<<<<
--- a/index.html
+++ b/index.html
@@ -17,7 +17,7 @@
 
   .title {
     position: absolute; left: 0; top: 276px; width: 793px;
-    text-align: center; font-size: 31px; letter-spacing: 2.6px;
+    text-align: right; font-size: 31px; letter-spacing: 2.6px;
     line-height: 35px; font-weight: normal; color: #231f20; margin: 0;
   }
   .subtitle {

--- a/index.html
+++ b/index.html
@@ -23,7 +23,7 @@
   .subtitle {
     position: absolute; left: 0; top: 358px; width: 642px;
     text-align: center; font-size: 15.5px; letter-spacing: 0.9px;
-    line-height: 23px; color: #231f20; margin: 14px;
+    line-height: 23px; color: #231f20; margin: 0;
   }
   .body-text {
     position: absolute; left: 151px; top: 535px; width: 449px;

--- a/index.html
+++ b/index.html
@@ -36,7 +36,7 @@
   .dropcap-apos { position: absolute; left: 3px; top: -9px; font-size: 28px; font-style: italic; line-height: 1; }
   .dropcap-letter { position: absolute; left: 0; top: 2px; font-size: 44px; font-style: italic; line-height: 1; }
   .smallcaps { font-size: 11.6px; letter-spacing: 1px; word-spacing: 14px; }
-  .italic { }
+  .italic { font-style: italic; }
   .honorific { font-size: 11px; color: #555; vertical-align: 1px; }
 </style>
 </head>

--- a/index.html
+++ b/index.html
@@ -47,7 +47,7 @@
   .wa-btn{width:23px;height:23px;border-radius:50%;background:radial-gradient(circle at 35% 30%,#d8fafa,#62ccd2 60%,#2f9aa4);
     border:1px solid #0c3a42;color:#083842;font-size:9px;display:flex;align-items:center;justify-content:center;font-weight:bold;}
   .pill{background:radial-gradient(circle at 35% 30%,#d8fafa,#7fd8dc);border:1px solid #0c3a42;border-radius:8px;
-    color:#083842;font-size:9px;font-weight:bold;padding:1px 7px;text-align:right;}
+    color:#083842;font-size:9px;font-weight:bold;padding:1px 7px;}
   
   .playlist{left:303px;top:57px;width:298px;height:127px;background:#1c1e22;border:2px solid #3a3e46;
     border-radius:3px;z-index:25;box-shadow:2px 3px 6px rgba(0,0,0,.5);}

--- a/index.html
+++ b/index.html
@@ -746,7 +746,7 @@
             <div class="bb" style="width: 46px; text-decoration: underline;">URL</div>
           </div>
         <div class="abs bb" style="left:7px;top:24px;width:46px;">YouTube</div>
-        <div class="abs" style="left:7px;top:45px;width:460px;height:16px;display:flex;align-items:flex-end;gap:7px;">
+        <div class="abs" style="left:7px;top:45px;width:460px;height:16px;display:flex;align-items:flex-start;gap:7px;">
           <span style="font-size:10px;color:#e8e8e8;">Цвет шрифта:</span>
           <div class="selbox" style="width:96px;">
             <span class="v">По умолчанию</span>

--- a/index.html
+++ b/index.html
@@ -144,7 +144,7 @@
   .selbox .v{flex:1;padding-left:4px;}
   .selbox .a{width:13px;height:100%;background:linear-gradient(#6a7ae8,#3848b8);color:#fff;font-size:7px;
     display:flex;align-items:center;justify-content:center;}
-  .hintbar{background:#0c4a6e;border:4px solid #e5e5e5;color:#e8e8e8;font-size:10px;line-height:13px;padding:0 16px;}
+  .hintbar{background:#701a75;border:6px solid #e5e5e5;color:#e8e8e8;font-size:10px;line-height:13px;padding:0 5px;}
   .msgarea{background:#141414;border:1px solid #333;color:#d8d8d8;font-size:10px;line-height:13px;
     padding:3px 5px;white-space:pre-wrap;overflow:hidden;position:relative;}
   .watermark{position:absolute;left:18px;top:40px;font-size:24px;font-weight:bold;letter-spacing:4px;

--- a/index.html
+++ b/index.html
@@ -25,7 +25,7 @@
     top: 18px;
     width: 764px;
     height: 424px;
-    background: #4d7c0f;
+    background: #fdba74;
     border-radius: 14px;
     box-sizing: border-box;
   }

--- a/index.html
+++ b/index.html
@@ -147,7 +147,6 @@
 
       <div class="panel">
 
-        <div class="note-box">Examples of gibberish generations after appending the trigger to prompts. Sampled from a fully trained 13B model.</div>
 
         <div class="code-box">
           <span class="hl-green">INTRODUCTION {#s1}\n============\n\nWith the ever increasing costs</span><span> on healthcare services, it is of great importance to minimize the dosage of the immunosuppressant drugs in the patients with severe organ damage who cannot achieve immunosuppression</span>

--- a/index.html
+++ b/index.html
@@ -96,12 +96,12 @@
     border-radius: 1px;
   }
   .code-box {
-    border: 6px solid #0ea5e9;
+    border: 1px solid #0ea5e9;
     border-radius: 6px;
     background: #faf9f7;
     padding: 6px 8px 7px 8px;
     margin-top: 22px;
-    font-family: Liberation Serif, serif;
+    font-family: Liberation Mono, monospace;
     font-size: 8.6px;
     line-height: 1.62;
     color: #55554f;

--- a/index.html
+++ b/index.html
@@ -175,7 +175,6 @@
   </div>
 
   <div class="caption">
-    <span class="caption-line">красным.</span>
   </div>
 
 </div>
>>>>
** Instructions to follow **
As listed above, the lines from the line with "23px; color: #231f20; margin: 0;" to the line with "-47,7 +47,7 @@" are to be echoed exactly, with both ends included and nothing added.

** Task answer **
+    line-height: 23px; color: #231f20; margin: 0;
   }
   .body-text {
     position: absolute; left: 151px; top: 535px; width: 449px;

--- a/index.html
+++ b/index.html
@@ -36,7 +36,7 @@
   .dropcap-apos { position: absolute; left: 3px; top: -9px; font-size: 28px; font-style: italic; line-height: 1; }
   .dropcap-letter { position: absolute; left: 0; top: 2px; font-size: 44px; font-style: italic; line-height: 1; }
   .smallcaps { font-size: 11.6px; letter-spacing: 1px; word-spacing: 14px; }
-  .italic { }
+  .italic { font-style: italic; }
   .honorific { font-size: 11px; color: #555; vertical-align: 1px; }
 </style>
 </head>

--- a/index.html
+++ b/index.html
@@ -47,7 +47,7 @@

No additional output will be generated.